Gluten-Free Apple-Sausage Cornbread Dressing
125 g corn meal
100 g tapioca starch
25 g coconut flour
1/2 tsp Himalayan pink salt
1 tbls + 1 tsp aluminum-free baking powder
1/2 cup organic cane sugar
1 cup whole milk
1/4 cup melted butter
1 medium sweet onion, finely chopped and sauteed
1 medium McIntosh (or other sweet variety) apple, seeded, and finely chopped*
1 cup pecans, roughly chopped
1 lb Jimmy Dean’s natural, gluten-free sausage, browned and crumbled
salt and pepper to taste
1 tbls fresh thyme, chopped
1 tbls fresh sage, chopped**
1 – 3 cups chicken broth
3 eggs, beaten
1/2 cup butter, cut in small pieces
*The apples can be either peeled or left unpeeled. I prefer to leave the peels on, for added color and nutrients.

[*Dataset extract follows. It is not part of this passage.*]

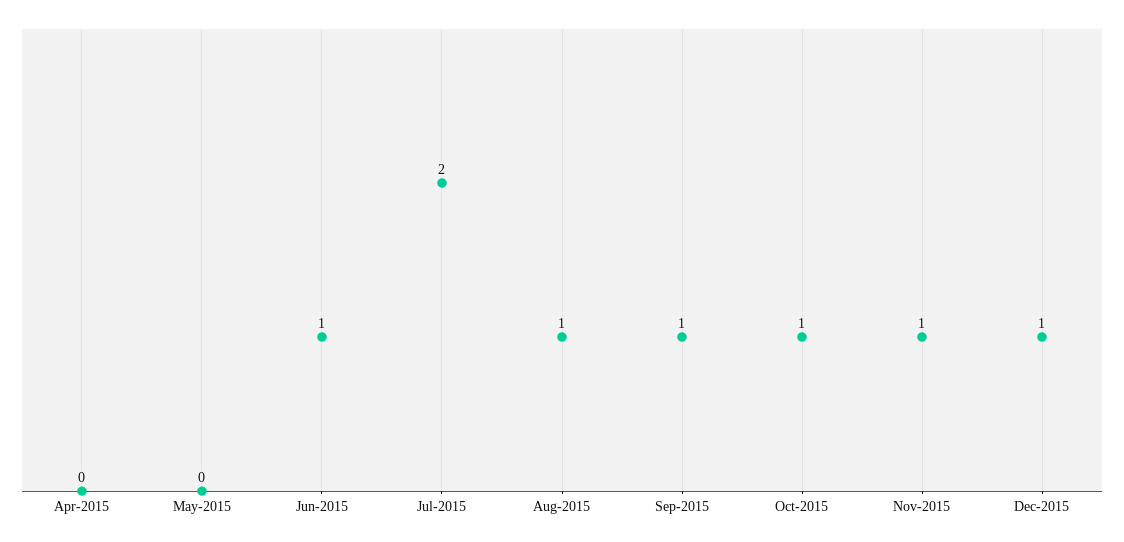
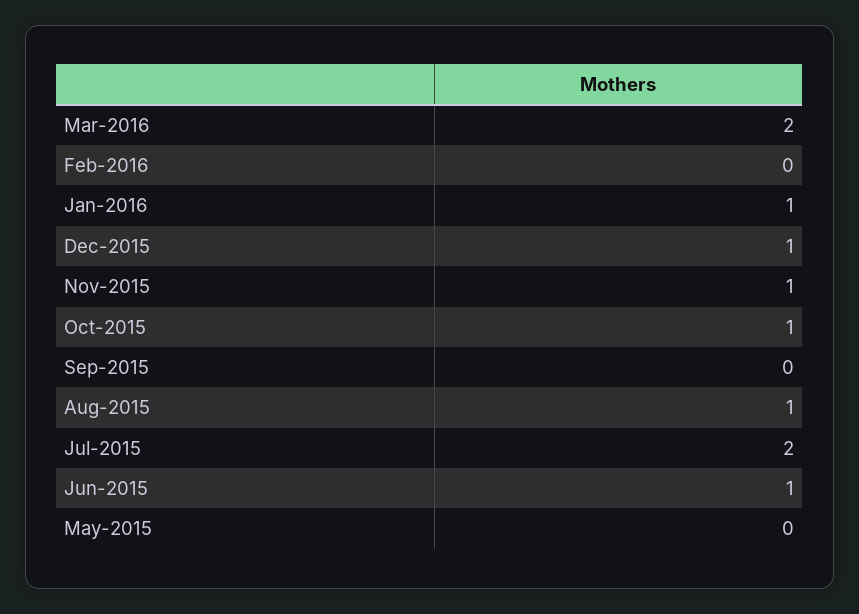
Apr-2015: 0 -> none
Sep-2015: 1 -> 0
Mar-2016: none -> 2
Feb-2016: none -> 0
Jan-2016: none -> 1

**1 tbls of dried poultry seasoning can be substituted for the fresh herbs
For the cornbread:
-Preheat oven to 400 degrees.
-Butter an 8 x 8 square baking dish
-Mix all dry ingredients together in a medium bowl.
-beat the eggs and milk together; add mixture to the dry ingredients. Mix until well blended.

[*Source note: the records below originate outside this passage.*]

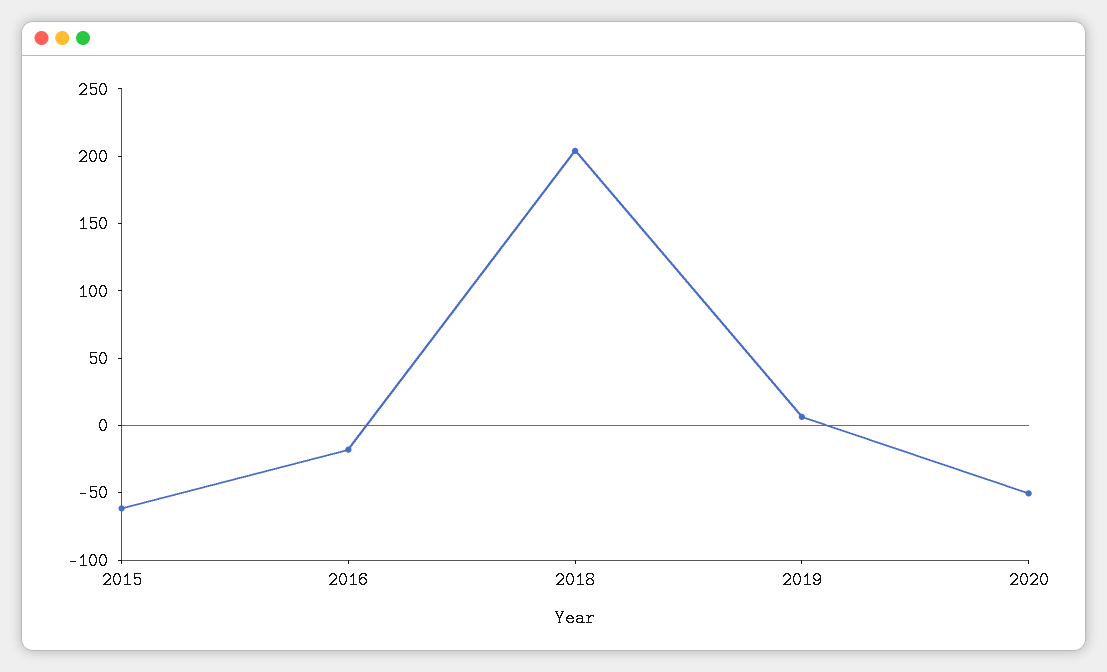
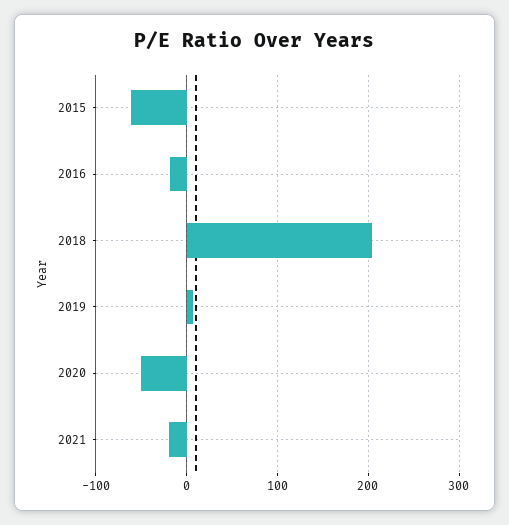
2021: none -> -20

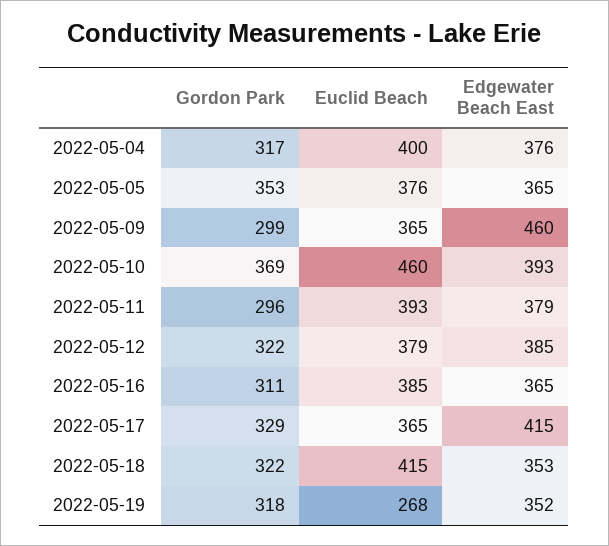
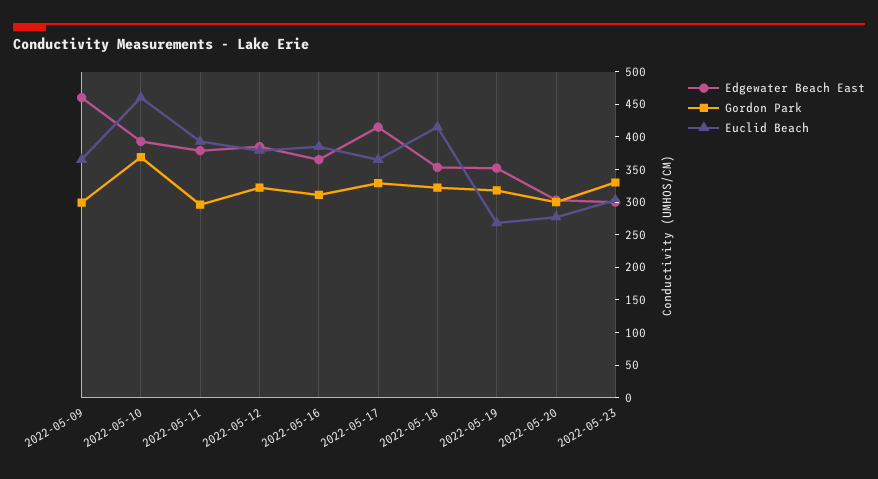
Gordon Park, 2022-05-04: 317 -> none
Euclid Beach, 2022-05-04: 400 -> none
Edgewater Beach East, 2022-05-04: 376 -> none
Gordon Park, 2022-05-05: 353 -> none
Euclid Beach, 2022-05-05: 376 -> none
Edgewater Beach East, 2022-05-05: 365 -> none
Edgewater Beach East, 2022-05-20: none -> 300
Gordon Park, 2022-05-20: none -> 300
Euclid Beach, 2022-05-20: none -> 275
Edgewater Beach East, 2022-05-23: none -> 300
Gordon Park, 2022-05-23: none -> 325
Euclid Beach, 2022-05-23: none -> 300

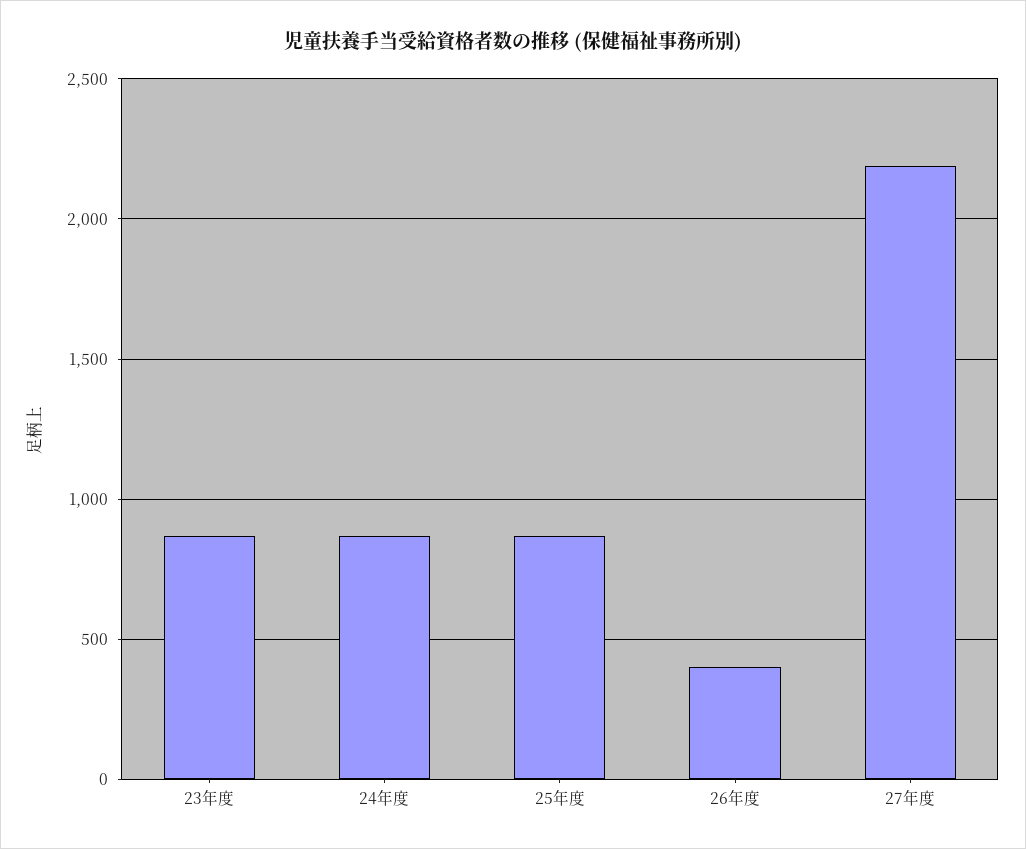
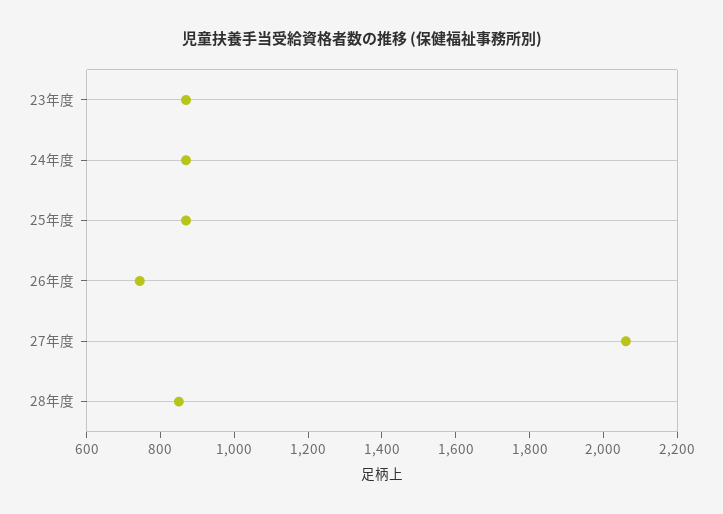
26年度: 400 -> 750
27年度: 2200 -> 2050
28年度: none -> 850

-Add the melted butter to the batter; mix well.
-Pour the batter into the prepared baking dish.
-Bake for twenty to twenty-five minutes, or until lightly browned on top and a tooth pick inserted into the middle comes out
-Cool on a rack before using for dressing.
For the dressing:
-Preheat the oven to 350 degrees.
-Butter a 9 x 13 inch pan.
-In a pan, sautee the chopped onion until translucent; remove from pan
-Brown and crumble the sausage, using the same pan in which the onion was cooked.
-Spoon the cooled cornbread into a large bowl; using a large spoon, crumble the cornbread so that it’s mostly crumbs.
-Add the cooked sausage, sauteed onion, chopped apple, chopped pecans, and seasonings.
-Add one cup of chicken broth. Mix well.
-Add more broth, 1/2 cup at a time, until the dressing reaches the desired consistency (very moist, but not falling apart).
-Cover dish with foil; place in the oven and bake for thirty minutes.
-Remove the foil from the dish and continue baking until the top of the dressing is becoming brown and a little crusty
(about 15 minutes).
*If you wish to stuff your turkey with some of the dressing, spoon the dressing into the turkey cavity at this point, then spoon the rest into the prepared dish and continue with the recipe instructions. Remember to loosely spoon dressing into a turkey. Never pack it into the cavity.